First time poster with what I hope is a simple question.

I have a relative who has decided to gift my wife and I some of her estate for various reasons.

She intends to give me and my wife separate gifts of 13K this year and 12K next year for a total of 50K.

This should fall under the gift tax regulation so neither my wife and I nor the person giving the gift should incur any tax liabilities.

Here is my situation. I am in a job that is at risk for various reasons. My wife is the primary income and has a secure job. Our debts are not too outlandish by some peoples standards but I would like to use this to try and become debt free.

We have a first and second mortgage on our house for a combined total of 28.4K. House is worth maybe 145K in todays market.

We owe 5.5K on one auto loan, 11K on another auto loan and 13.2K on a boat loan.

Credit card loans total about 4.5K.

I would like to have the house free and clear.

What I plan right now is to pay off the first mortgage first since it is a higher payment amount. That amounts is 14.5K.

Next we will pay off the credit cards for an amount of 4.5k.

Next we would pay off the 5.5 car loan. The remainder of the first gift would go into savings to hold until the second gift next year.

This would pay off the first mortgage with the higher payment, pay off the credit cards with their high interest.
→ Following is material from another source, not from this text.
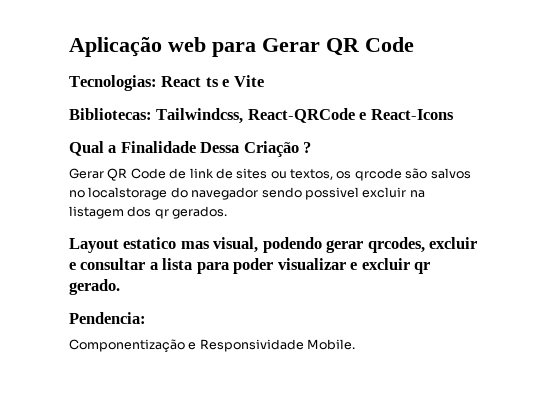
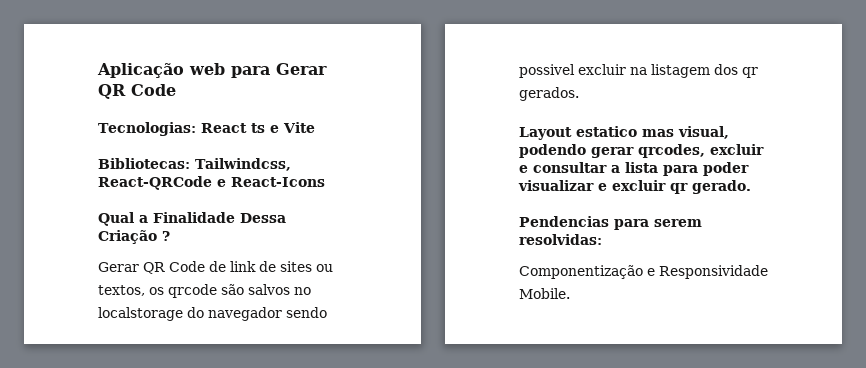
- Pendencia:
+ Pendencias para serem resolvidas:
It would pay off one vehicle which should last me many years to come.

When the next gift comes in we would pay off the second mortgage for 13.9K.
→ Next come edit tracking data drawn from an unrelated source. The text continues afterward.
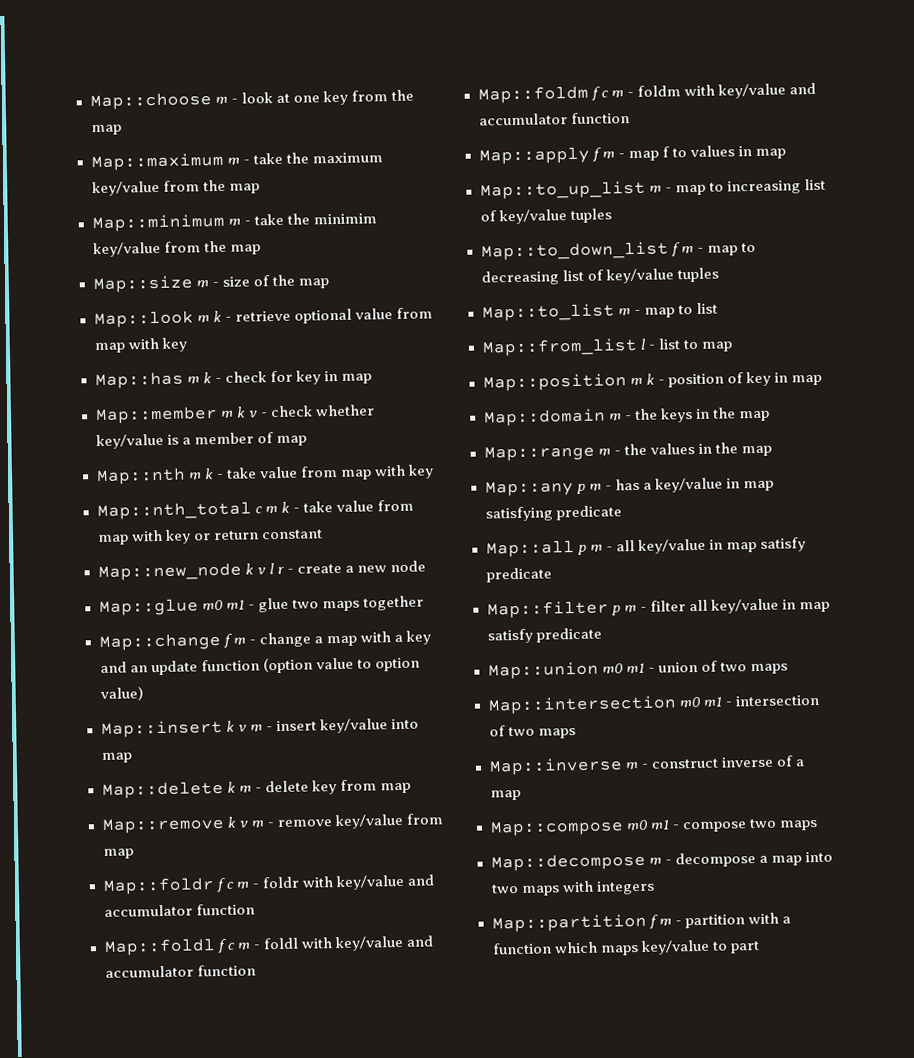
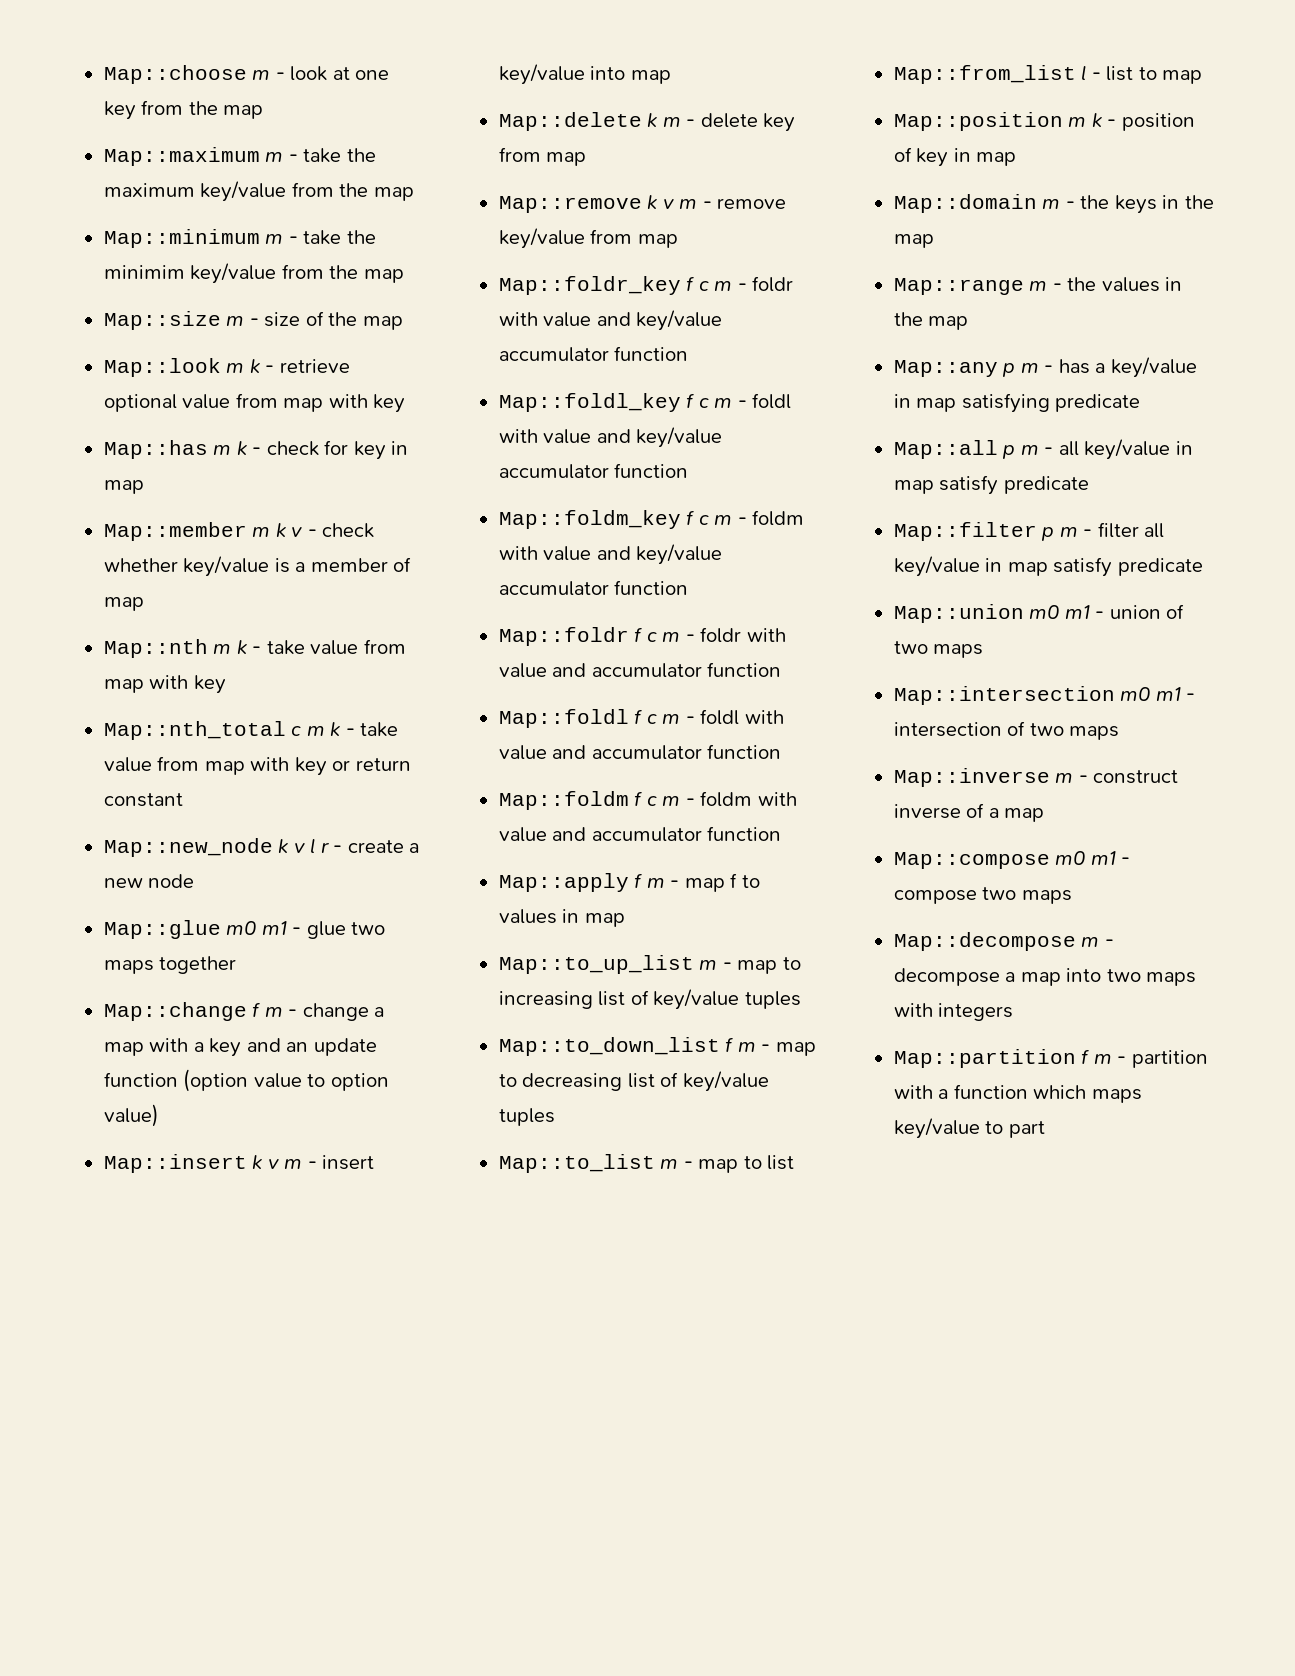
+ Map::foldr_key f c m - foldr with value and key/value accumulator function
+ Map::foldl_key f c m - foldl with value and key/value accumulator function
+ Map::foldm_key f c m - foldm with value and key/value accumulator function
- Map::foldr f c m - foldr with key/value and accumulator function
+ Map::foldr f c m - foldr with value and accumulator function
- Map::foldl f c m - foldl with key/value and accumulator function
+ Map::foldl f c m - foldl with value and accumulator function
- Map::foldm f c m - foldm with key/value and accumulator function
+ Map::foldm f c m - foldm with value and accumulator function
We would then put the rest of the gift money into savings to have a cash cushion on hand in case my job goes south. With the money freed up by not have two mortgage payments and a car payment we could apply that towards the two remaining loans.


Does anyone see any pitfalls to this or have any suggestions?

Option B would be to pay off the first and second mortgage with the first gift and some from our savings, then use the second gift to pay off a vehicle, the credit cards and replenish our savings.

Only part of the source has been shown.